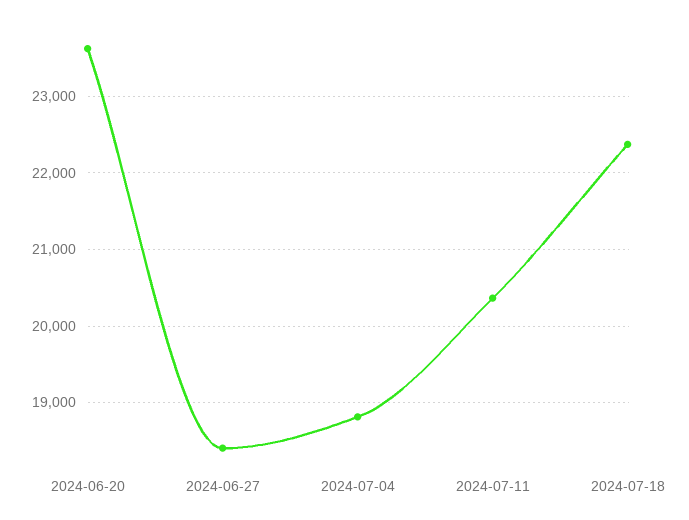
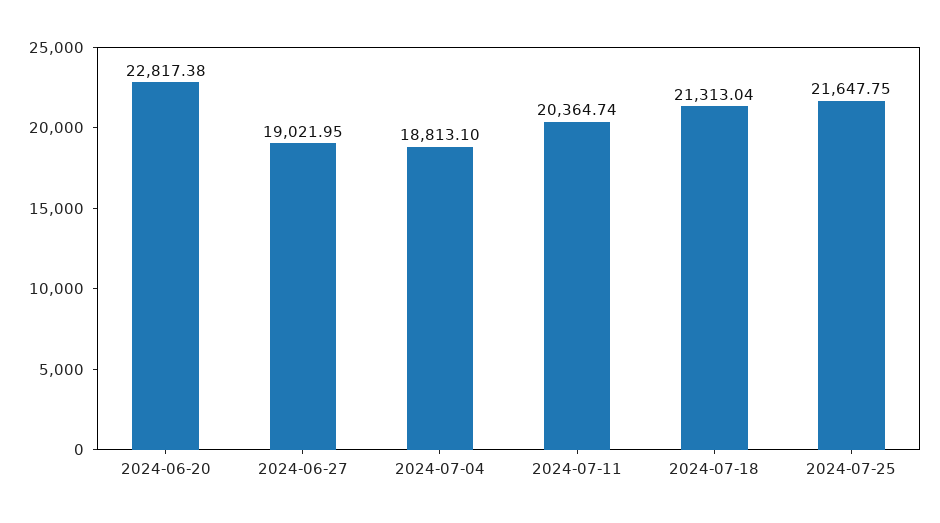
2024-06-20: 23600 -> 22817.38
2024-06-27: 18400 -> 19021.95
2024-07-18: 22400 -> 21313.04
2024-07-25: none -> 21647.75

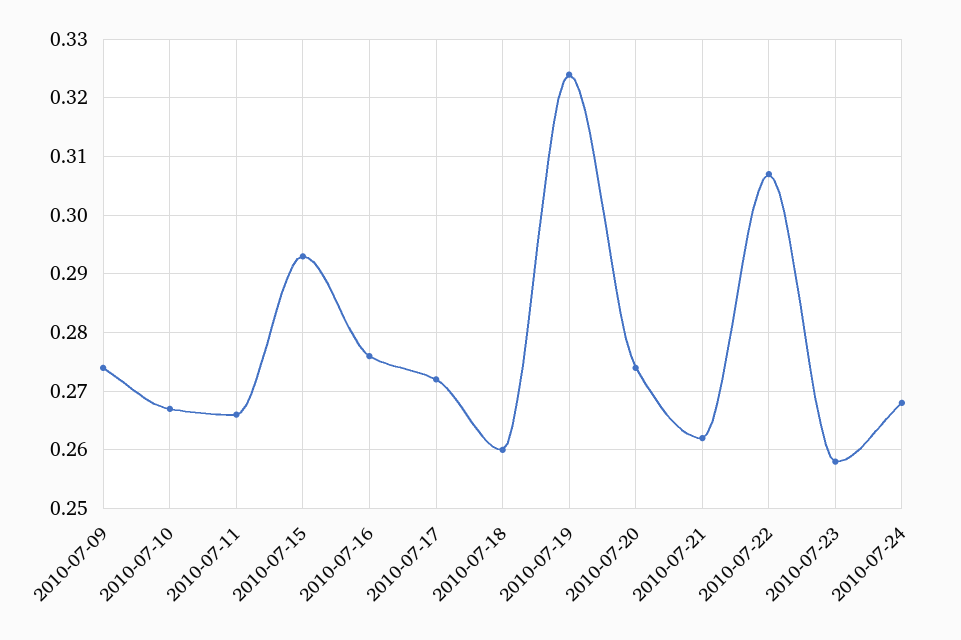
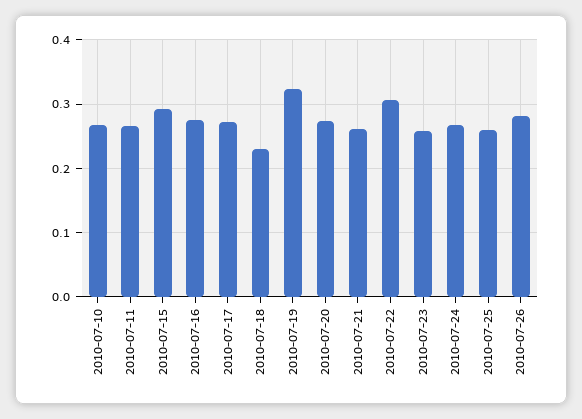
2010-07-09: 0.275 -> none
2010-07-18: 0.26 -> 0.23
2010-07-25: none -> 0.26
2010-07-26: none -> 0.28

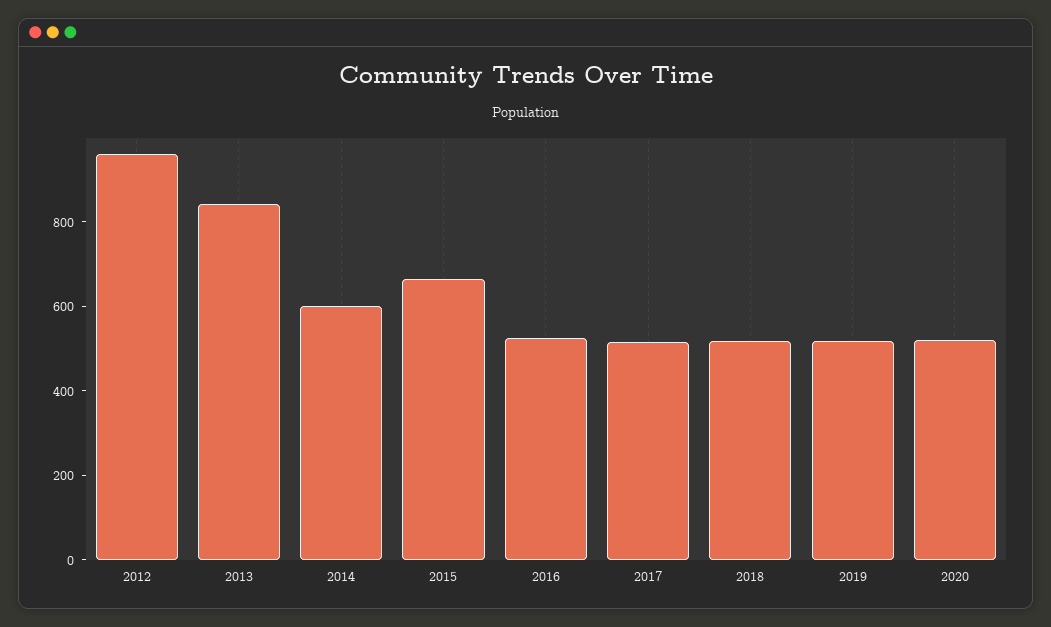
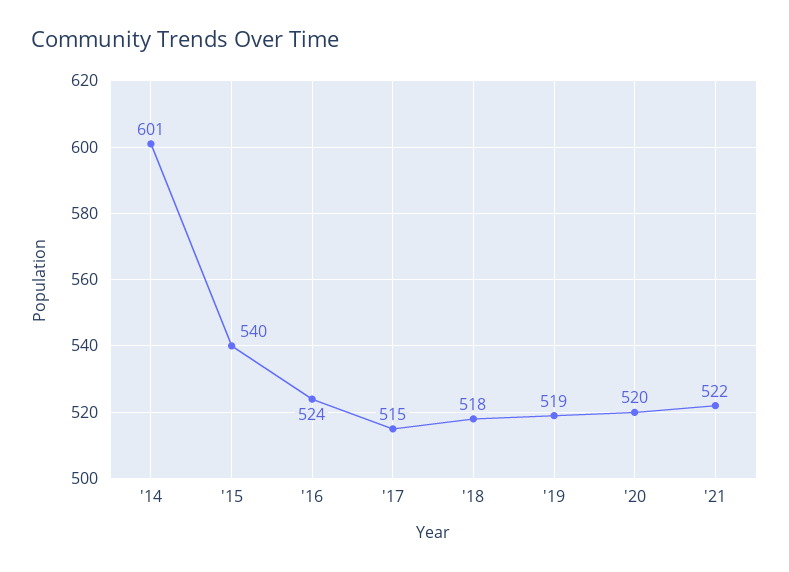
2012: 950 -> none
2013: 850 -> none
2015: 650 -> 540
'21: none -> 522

...

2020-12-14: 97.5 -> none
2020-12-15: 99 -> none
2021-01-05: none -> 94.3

— EXERCISE DETAILS —
Give again the stretch of the entries above that begins at the line with "2024-07-18: 22400 -> 21313.04" and ends at the line with "none -> 522", word for word, with no pictures.

— FINISHED TASK —
2024-07-18: 22400 -> 21313.04
2024-07-25: none -> 21647.75

2010-07-09: 0.275 -> none
2010-07-18: 0.26 -> 0.23
2010-07-25: none -> 0.26
2010-07-26: none -> 0.28

2012: 950 -> none
2013: 850 -> none
2015: 650 -> 540
'21: none -> 522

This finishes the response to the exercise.